Apparently there was nothing very special about being the second girl born in the family - or at least my parents didn't feel my accomplishments were worth photographing that much. Maybe I was just an unremarkable child? Maybe I never did much that deserved to have the moment captured on film? Now that I think about it, 90% of the pictures of me have at least one of my siblings in it as well. So maybe they're not actually pictures of me - they're pictures of my siblings and I just happen to be in them. That sucks even more.
I pulled the middle child card on my mom a few years ago and half-jokingly made fun of the fact that I don't have many pictures and I've never seen my baby book. My mom denied this of course and secretly spent the next few hours looking for my baby book (she never did find it). She said it's probably in storage up in Michigan but I highly doubt that.
My missing pictures and non-existent baby book are kind of a running joke in my family now, a sad running joke but still a little funny.
So anyway, here are a few photos of me growing up and then a couple from high school (the ones that aren't completely mortifying).
Here I am holding the pride and joy that continued my father's lineage. I think my brother was only 3 days old in this so I had to be around 2 years old.
Here's all three of us meeting with the gift giver. I'm in the pink dress - I LOVED that dress and wore it as often as I could. At least until my mom started to worry that child protective services might get called for her not providing me with additional clothing.
Look at those legs! I distinctly remember thinking I was fat at this time. That couldn't be further from the truth.
The legs were definitely getting a little chunky here though. This picture was taken at a friends Roswell party - we were all supposed to dress as waitresses from the show. Yeah, I know, I was kinda dorky in High School.
So dorky in fact that the next picture is from senior skip day - I went to the zoo with my friends. I wasn't even going to skip on senior skip day but all our teachers expected it of us. It was my first time ever 'skipping' school but I don't think it really counts. It's not like I was out behind the dumpsters sneaking a cigarette or trying to buy liquor from a friendly convenience store clerk. I was feeding a couple of giraffes and petting a few goats on a parental endorsed outing. SUCH A DORK!

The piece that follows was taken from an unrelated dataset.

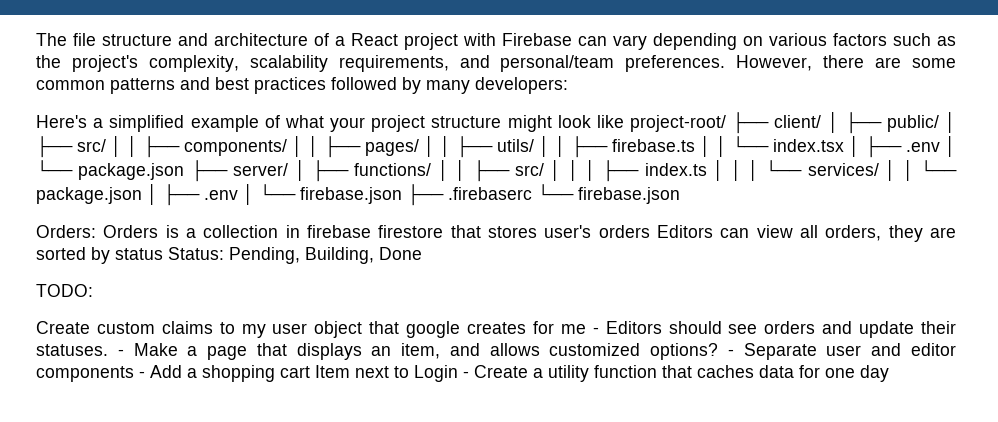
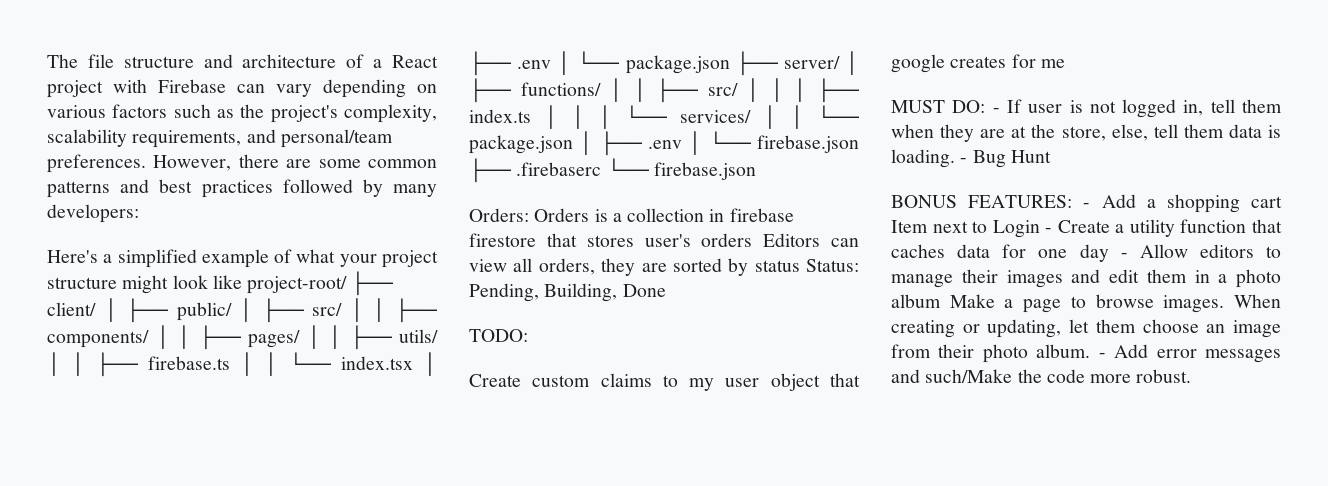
- Create custom claims to my user object that google creates for me - Editors should see orders and update their statuses. - Make a page that displays an item, and allows customized options? - Separate user and editor components - Add a shopping cart Item next to Login - Create a utility function that caches data for one day
+ Create custom claims to my user object that google creates for me
+ MUST DO: - If user is not logged in, tell them when they are at the store, else, tell them data is loading. - Bug Hunt
+ BONUS FEATURES: - Add a shopping cart Item next to Login - Create a utility function that caches data for one day - Allow editors to manage their images and edit them in a photo album Make a page to browse images. When creating or updating, let them choose an image from their photo album. - Add error messages and such/Make the code more robust.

I was 17 years old in the last photo. I didn't turn 18 until I was well into my first semester at FSU. I was always a year behind my classmates because I started elementary school in England and their cut-off dates were different than America's. It never bothered me though.
Well, that was fun. Hope you enjoyed the photos, there are seriously not that many more of me. If you have any children of your own - please do us middle children a favor and go take some pictures of them (without their siblings present). Save yourself the future shame these middle children will surely bring upon you when they discover their photographic irrelevance to the family.